Waardenburg Syndrome

Waardenburg Syndrome Overview

The condition known as Waardenburg Syndrome contains four different subdivisions which are placed in their categories based on the conditions present in the affected individual. Each individuals symptoms may vary depending on the case however, there are some symptoms that tend to be present in each patient diagnosed with Wardenburg's Syndrome including:
  • congenital hearing loss (in about 58% of individuals)
  • loss of pigment in skin
  • usually a white streak of hair growing above the forehead and eventual premature greying of the hair (around the age of 30)
  • bright blue eyes or two different colored eyes (heterochromia)
  • nose abnormalities
  • eyebrows extending towards the middle of the face
  • wide nasal bridge
A young boy with Waardenburg Syndrome courtesy of
Waardenburg Syndrome type 1 (WS1) and 2 (WS2) a dominate
trait meaning that a parent with this trait has a 50% chance of passing it down to their children. Whereas types III (WS3) and IV (WS4) have a recessive pattern of inheritance.
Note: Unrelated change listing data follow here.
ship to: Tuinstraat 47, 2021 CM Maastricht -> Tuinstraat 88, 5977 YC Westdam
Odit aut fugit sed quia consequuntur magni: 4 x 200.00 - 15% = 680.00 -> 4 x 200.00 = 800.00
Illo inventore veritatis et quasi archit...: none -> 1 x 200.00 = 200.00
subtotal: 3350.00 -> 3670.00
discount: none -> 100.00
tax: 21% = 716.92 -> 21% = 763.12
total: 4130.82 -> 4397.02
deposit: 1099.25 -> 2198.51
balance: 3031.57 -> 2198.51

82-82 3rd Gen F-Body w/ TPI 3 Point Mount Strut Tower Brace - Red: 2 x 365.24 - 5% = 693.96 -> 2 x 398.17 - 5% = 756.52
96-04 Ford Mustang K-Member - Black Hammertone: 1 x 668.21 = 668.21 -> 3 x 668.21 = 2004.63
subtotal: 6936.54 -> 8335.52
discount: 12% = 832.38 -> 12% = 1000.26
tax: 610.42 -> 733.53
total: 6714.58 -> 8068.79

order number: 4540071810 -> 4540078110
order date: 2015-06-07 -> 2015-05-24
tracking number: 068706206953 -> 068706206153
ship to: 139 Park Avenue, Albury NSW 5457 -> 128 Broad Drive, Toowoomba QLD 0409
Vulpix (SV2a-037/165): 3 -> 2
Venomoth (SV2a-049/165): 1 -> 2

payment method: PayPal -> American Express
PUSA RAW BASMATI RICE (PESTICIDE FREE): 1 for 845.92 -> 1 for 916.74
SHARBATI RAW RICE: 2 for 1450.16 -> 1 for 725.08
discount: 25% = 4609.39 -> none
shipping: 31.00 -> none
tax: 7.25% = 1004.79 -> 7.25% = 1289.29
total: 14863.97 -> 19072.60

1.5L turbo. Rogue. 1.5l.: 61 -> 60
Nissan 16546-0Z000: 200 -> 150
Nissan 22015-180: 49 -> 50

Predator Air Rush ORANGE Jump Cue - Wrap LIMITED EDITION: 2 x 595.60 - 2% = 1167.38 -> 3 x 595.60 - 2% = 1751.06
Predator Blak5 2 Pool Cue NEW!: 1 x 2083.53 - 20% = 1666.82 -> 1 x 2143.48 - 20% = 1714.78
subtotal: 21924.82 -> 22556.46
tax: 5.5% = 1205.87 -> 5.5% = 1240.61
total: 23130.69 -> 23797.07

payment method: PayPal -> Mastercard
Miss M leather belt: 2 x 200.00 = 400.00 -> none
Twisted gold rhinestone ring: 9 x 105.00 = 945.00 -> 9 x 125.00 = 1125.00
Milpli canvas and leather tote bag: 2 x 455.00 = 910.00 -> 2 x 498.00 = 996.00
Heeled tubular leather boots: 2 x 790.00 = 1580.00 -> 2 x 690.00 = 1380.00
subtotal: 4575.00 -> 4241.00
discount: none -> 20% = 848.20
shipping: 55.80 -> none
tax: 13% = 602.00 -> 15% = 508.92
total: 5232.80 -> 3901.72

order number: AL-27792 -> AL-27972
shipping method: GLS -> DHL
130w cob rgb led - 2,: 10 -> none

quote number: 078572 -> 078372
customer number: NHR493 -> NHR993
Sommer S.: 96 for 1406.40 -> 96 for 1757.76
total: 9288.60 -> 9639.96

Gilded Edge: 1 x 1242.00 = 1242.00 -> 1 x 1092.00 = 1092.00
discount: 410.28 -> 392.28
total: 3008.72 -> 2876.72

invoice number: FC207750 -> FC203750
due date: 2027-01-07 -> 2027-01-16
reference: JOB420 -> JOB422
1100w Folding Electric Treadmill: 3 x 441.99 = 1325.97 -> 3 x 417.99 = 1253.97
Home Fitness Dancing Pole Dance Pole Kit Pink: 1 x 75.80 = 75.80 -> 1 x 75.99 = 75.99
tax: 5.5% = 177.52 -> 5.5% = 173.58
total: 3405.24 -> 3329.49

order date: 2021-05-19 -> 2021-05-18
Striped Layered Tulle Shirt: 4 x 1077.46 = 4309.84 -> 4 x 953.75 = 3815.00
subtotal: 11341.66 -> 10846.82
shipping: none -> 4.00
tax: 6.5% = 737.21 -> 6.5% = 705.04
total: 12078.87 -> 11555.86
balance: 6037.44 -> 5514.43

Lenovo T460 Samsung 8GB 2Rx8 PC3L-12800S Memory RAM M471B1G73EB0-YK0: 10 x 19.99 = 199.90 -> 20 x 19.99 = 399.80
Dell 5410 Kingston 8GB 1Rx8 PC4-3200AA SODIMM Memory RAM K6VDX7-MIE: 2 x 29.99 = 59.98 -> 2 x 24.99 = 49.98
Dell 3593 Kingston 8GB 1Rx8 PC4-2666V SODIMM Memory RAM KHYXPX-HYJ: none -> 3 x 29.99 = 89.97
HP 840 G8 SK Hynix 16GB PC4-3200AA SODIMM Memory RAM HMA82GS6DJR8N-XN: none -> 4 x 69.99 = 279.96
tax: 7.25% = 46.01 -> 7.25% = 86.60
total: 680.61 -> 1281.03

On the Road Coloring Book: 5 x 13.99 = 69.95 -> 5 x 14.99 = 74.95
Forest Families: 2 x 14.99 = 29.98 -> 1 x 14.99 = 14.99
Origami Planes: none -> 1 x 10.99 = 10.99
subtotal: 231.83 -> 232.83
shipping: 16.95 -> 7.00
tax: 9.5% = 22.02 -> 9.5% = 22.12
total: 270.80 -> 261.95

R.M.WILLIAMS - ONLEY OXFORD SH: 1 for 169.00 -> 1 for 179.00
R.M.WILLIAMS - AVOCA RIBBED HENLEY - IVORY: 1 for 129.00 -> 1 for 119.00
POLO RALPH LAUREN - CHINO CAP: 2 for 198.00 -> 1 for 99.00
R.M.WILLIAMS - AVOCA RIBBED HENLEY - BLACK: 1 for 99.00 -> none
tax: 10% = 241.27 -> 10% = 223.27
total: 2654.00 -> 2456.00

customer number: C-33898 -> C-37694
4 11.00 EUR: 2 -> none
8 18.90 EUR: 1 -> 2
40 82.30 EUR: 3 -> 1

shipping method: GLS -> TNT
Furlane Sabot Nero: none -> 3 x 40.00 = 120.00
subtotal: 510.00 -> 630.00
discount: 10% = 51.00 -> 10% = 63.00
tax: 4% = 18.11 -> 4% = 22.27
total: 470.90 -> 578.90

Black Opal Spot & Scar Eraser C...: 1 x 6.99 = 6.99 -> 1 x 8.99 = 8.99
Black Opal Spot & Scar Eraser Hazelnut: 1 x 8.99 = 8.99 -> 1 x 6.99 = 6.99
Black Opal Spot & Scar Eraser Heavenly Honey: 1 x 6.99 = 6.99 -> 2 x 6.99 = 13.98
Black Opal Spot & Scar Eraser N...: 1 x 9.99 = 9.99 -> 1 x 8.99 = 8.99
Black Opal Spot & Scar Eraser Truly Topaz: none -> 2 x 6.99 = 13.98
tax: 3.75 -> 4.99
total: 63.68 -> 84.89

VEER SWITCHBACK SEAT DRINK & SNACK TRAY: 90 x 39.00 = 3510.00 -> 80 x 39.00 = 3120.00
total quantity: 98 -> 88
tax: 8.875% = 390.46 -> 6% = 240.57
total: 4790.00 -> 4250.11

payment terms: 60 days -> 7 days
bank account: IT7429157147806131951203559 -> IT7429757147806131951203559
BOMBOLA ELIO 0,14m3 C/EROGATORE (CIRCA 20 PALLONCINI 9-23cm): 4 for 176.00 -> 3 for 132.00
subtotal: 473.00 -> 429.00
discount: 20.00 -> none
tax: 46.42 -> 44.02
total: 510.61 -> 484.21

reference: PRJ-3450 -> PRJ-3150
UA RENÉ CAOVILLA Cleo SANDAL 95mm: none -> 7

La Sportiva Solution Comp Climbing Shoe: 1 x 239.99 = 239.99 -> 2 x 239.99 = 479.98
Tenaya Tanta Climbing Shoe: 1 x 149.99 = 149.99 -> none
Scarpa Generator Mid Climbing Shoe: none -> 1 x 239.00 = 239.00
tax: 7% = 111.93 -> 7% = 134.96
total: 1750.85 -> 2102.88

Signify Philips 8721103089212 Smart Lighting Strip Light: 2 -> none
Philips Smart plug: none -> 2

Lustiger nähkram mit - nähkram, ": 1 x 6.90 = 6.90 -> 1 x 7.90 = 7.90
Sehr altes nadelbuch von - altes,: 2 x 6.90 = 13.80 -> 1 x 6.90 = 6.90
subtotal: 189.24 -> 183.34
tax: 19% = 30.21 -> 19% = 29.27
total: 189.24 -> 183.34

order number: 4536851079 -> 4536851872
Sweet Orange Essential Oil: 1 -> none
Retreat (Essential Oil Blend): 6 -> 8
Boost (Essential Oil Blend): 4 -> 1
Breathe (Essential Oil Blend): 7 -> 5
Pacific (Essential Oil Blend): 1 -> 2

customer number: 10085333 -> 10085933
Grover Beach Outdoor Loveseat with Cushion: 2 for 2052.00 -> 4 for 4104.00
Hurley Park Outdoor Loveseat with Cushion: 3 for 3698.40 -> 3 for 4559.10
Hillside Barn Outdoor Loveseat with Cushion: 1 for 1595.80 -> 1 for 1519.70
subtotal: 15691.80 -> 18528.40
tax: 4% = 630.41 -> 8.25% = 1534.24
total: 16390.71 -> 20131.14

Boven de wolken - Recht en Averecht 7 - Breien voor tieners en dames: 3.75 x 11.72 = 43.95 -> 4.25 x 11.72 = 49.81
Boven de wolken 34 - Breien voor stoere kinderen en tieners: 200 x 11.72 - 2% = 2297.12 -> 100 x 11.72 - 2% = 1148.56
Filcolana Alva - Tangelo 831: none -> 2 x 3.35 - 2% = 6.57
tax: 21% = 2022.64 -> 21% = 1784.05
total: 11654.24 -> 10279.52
Types of Waardenburg Syndrome

 Waardenburg Syndrome can be split up into four different categories depending on the symptoms present in the affected individual. The following types are:
  1. Type 1 (WS1): characterized by sideways displacement of the inner angles of the eyes (dystopia canthorum), bilateral malformations of the upper limbs
  2. Type 2 (WS2): characterized by the absence dystopia canthorum, more frequent cases of heterochromia and deafness.
  3. Type 3 (WS3 also known as Klein-Waardenburg Syndrome): has some characteristics of WS 1 but may include underdeveloped upper limbs, abnormal bending in joints, webbing and fusion of certain fingers and other skeletal abnormalities.
  4. Type 4 (WS4 or Waardenburg-Hirschprung disease also known as aganglionic megacolon): characterized by gastrointestinal abnormalities where the individual could suffer from loss of appetite, abdominal bloating, vomiting, slow growth, brain and spinal chord abnormalities that affect extension and flexion of joints and muscle weakness.
A young girl with Waardenburg Syndrome courtesy of

Waardenburg Syndrome History

The name Waardenburg comes from an investigator who first discovered the disorder in 1951. There have been around 1,400 documented cases. Waardenburg Syndrome occurs in around one in every 40,000 births and affects males and females equally.